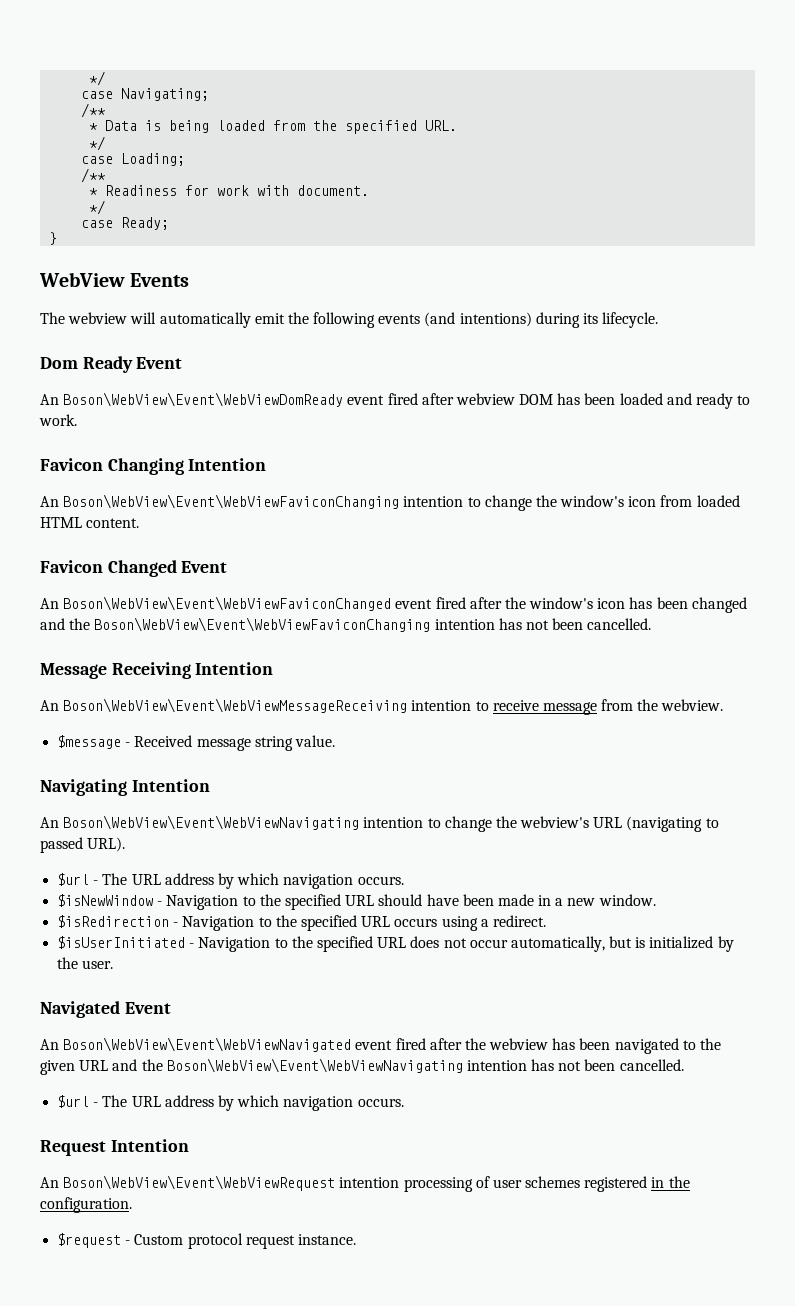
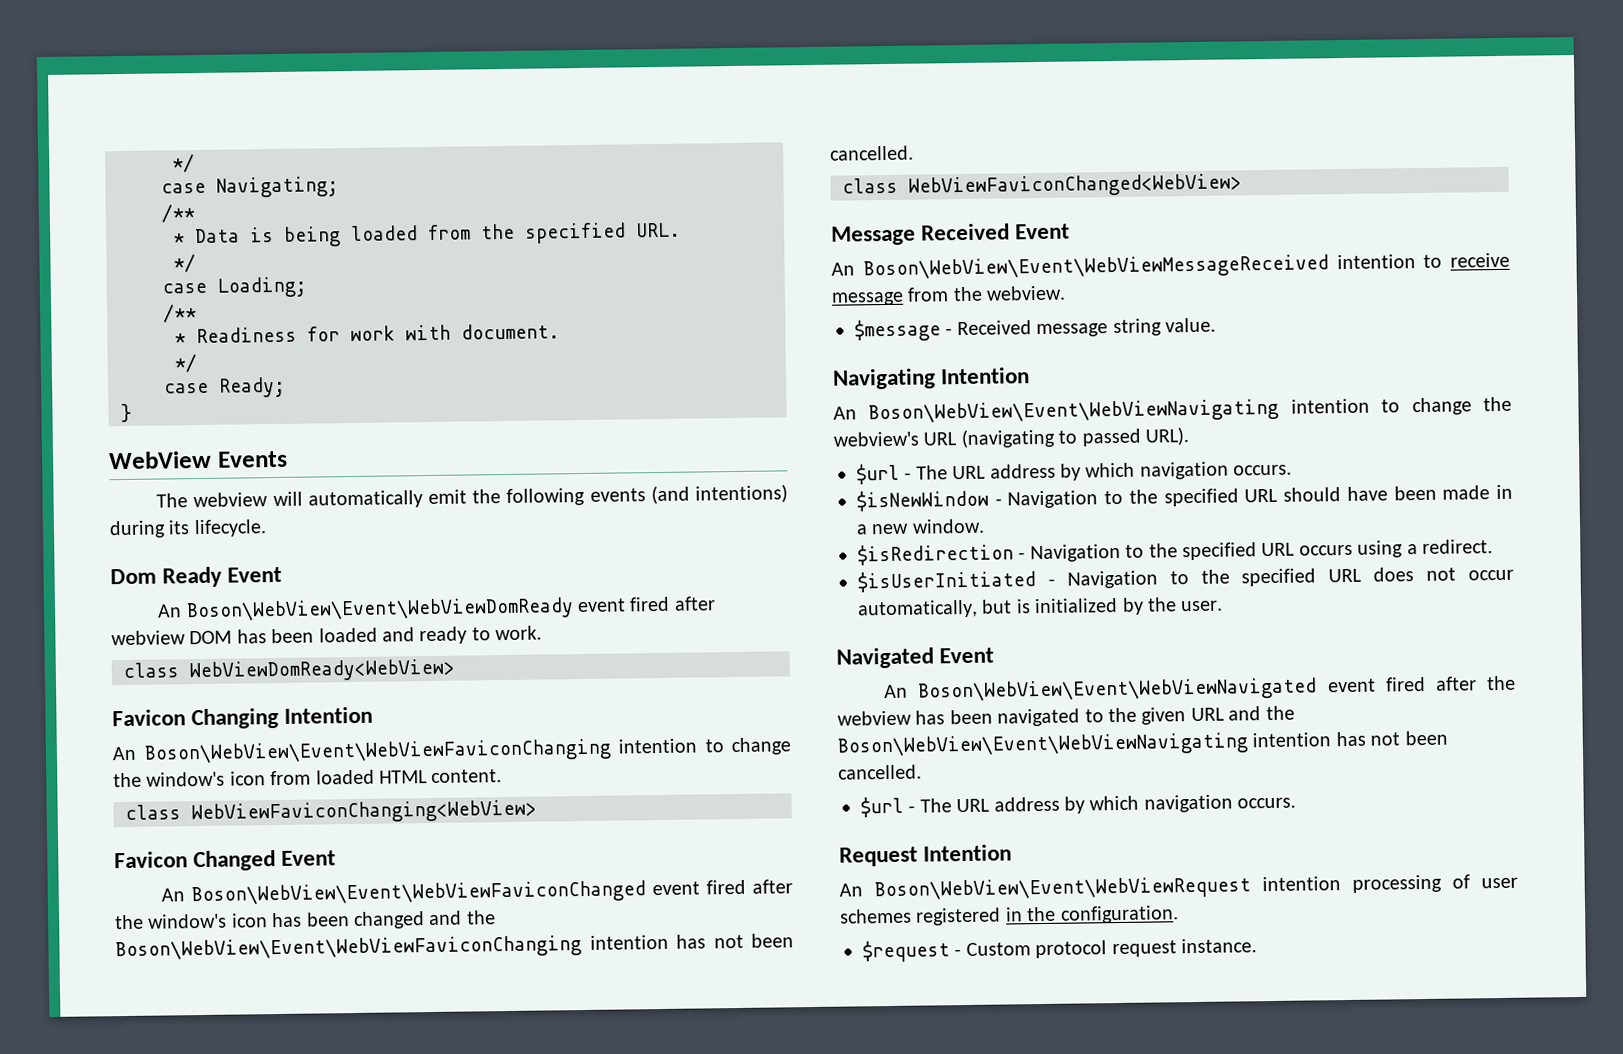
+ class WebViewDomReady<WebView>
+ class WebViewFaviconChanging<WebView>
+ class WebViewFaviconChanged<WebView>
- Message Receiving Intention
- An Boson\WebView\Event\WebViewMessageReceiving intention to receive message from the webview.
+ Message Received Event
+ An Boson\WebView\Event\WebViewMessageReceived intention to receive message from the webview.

==============================

**Aim of the exercise:** Set down all the entries exactly as they appear, but skip any pictures.

**Expected answer:**
+ class WebViewDomReady<WebView>
+ class WebViewFaviconChanging<WebView>
+ class WebViewFaviconChanged<WebView>
- Message Receiving Intention
- An Boson\WebView\Event\WebViewMessageReceiving intention to receive message from the webview.
+ Message Received Event
+ An Boson\WebView\Event\WebViewMessageReceived intention to receive message from the webview.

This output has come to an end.